::: Exercise material :::
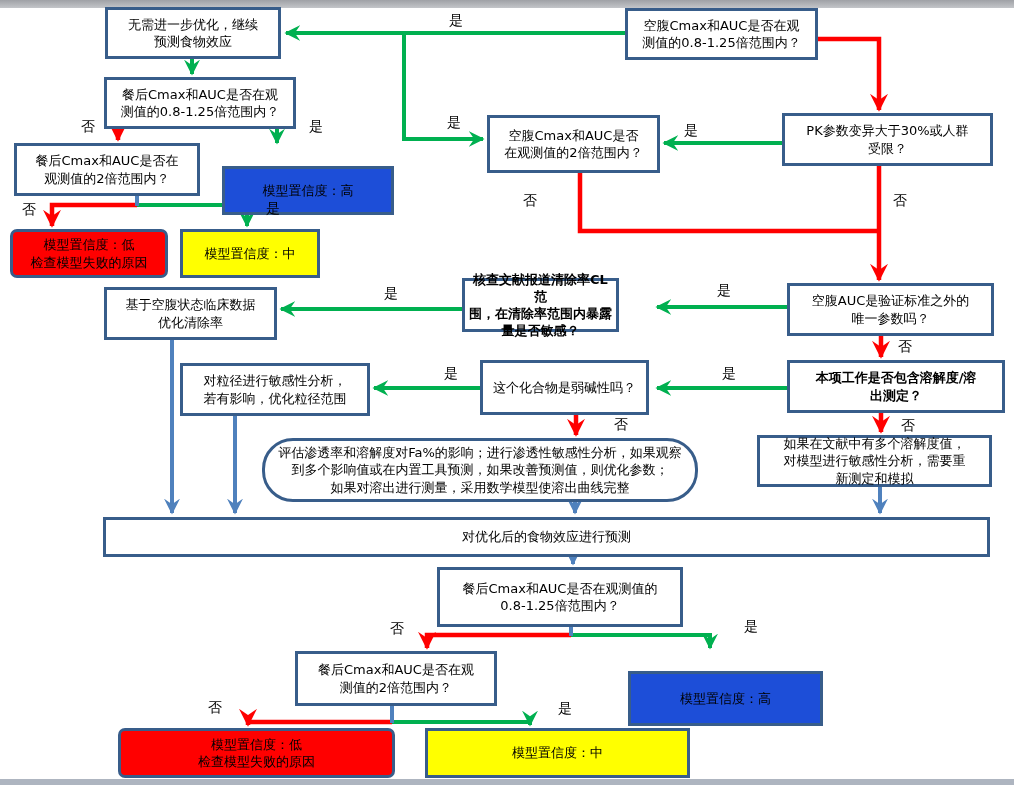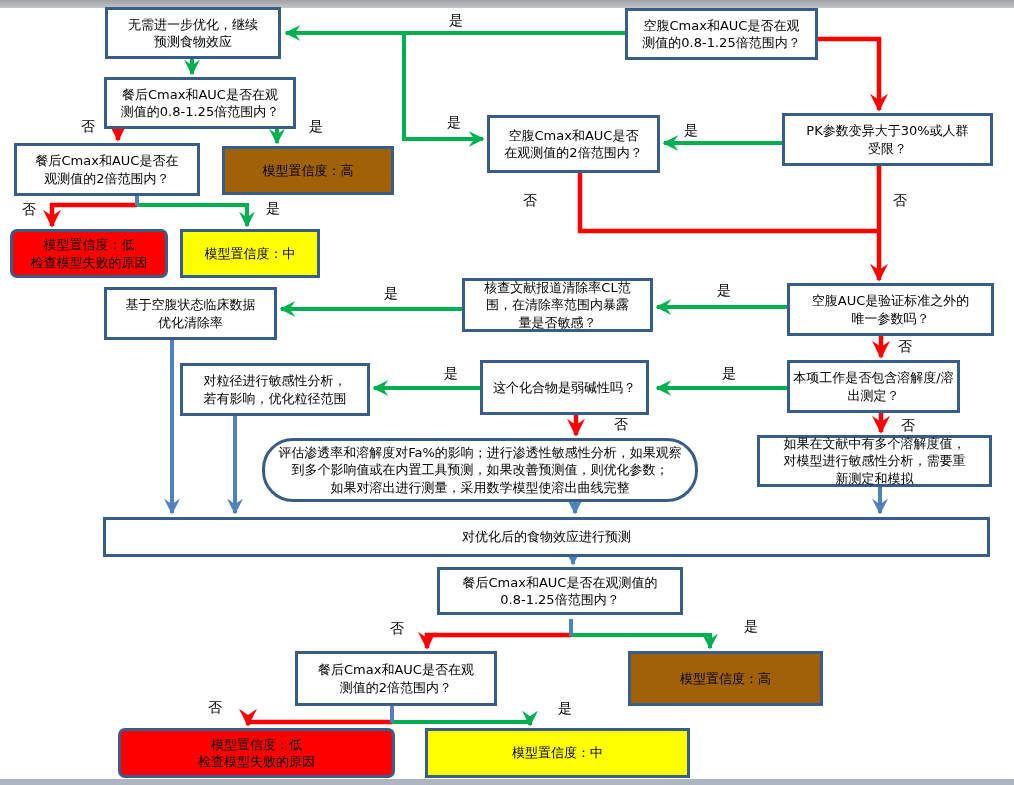--- a/index.html
+++ b/index.html
@@ -5,21 +5,21 @@
   html,body{margin:0;padding:0;background:#e8e8e8;}
   #stage{position:relative;width:1014px;height:785px;background:#ffffff;overflow:hidden;
          font-family:"DejaVu Sans",sans-serif;}
   .bar{position:absolute;left:0;width:1014px;}
   .bar.top{top:0;height:8px;background:linear-gradient(#9fa1a6,#c3c5c9);}
   .bar.bottom{top:779px;height:6px;background:#aeb5c0;}
   #edge-svg{position:absolute;left:0;top:0;width:1014px;height:785px;pointer-events:none;}
   .node{position:absolute;box-sizing:border-box;border:3px solid #385d8a;background:#ffffff;
         display:flex;align-items:center;justify-content:center;text-align:center;
         font-size:13px;line-height:1.32;color:#000;white-space:pre-line;padding:17px 3px;}
-  .node.green{background:#a16207;}
+  .node.green{background:#1d4ed8;margin-top:20px;}
   .node.red{background:#ff0000;border-radius:7px;}
   .node.yellow{background:#ffff00;}
   .edge-label{position:absolute;font-size:14px;color:#000;line-height:1;}
 </style>
 </head>
 <body>
 
 <div id="stage">
   <div class="bar top"></div>
   <svg id="edge-svg" viewBox="0 0 1014 785" xmlns="http://www.w3.org/2000/svg">
@@ -79,38 +79,38 @@
 检查模型失败的原因</div>
       <div class="node yellow" style="left: 180px; top: 229px; width: 140px; height: 49px;">模型置信度：中</div>
       <div class="node" style="left: 625px; top: 8px; width: 193px; height: 52px;">空腹Cmax和AUC是否在观
 测值的0.8-1.25倍范围内？</div>
       <div class="node" style="left: 782px; top: 113px; width: 211px; height: 53px;">PK参数变异大于30%或人群
 受限？</div>
       <div class="node" style="left: 487px; top: 115px; width: 173px; height: 58px;">空腹Cmax和AUC是否
 在观测值的2倍范围内？</div>
       <div class="node" style="left: 787px; top: 283px; width: 207px; height: 53px;">空腹AUC是验证标准之外的
 唯一参数吗？</div>
-      <div class="node" style="left: 462px; top: 278px; width: 191px; height: 54px;">核查文献报道清除率CL范
+      <div class="node" style="left: 462px; top: 278px; width: 157px; height: 54px; font-weight: bold;">核查文献报道清除率CL范
 围，在清除率范围内暴露
 量是否敏感？</div>
       <div class="node" style="left: 104px; top: 287px; width: 173px; height: 53px;">基于空腹状态临床数据
 优化清除率</div>
       <div class="node" style="left: 480px; top: 360px; width: 169px; height: 55px;">这个化合物是弱碱性吗？</div>
       <div class="node" style="left: 180px; top: 363px; width: 190px; height: 53px;">对粒径进行敏感性分析，
 若有影响，优化粒径范围</div>
-      <div class="node" style="left: 787px; top: 360px; width: 173px; height: 53px;">本项工作是否包含溶解度/溶
+      <div class="node" style="left: 787px; top: 360px; width: 218px; height: 53px; font-weight: bold;">本项工作是否包含溶解度/溶
 出测定？</div>
       <div class="node" style="left: 262px; top: 438px; width: 436px; height: 64px; border-radius: 31px;">评估渗透率和溶解度对Fa%的影响；进行渗透性敏感性分析，如果观察
 到多个影响值或在内置工具预测，如果改善预测值，则优化参数；
 如果对溶出进行测量，采用数学模型使溶出曲线完整</div>
       <div class="node" style="left: 757px; top: 435px; width: 235px; height: 52px;">如果在文献中有多个溶解度值，
 对模型进行敏感性分析，需要重
 新测定和模拟</div>
       <div class="node" style="left: 103px; top: 517px; width: 887px; height: 21px;">对优化后的食物效应进行预测</div>
-      <div class="node" style="left: 437px; top: 567px; width: 246px; height: 48px;">餐后Cmax和AUC是否在观测值的
+      <div class="node" style="left: 437px; top: 567px; width: 246px; height: 60px;">餐后Cmax和AUC是否在观测值的
 0.8-1.25倍范围内？</div>
       <div class="node" style="left: 295px; top: 651px; width: 202px; height: 55px;">餐后Cmax和AUC是否在观
 测值的2倍范围内？</div>
       <div class="node green" style="left: 628px; top: 651px; width: 195px; height: 55px;">模型置信度：高</div>
       <div class="node red" style="left: 118px; top: 728px; width: 277px; height: 50px;">模型置信度：低
 检查模型失败的原因</div>
       <div class="node yellow" style="left: 425px; top: 728px; width: 265px; height: 50px;">模型置信度：中</div>
     </div>
   <div id="label-layer">
       <span class="edge-label" style="left: 449px; top: 13px;">是</span>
:::
From the data above, return every line from the line that has "测值的0.8-1.25倍范围内？</div>" up to and including the line that has "在观测值的2倍范围内？</div>", exactly.

 测值的0.8-1.25倍范围内？</div>
       <div class="node" style="left: 782px; top: 113px; width: 211px; height: 53px;">PK参数变异大于30%或人群
 受限？</div>
       <div class="node" style="left: 487px; top: 115px; width: 173px; height: 58px;">空腹Cmax和AUC是否
 在观测值的2倍范围内？</div>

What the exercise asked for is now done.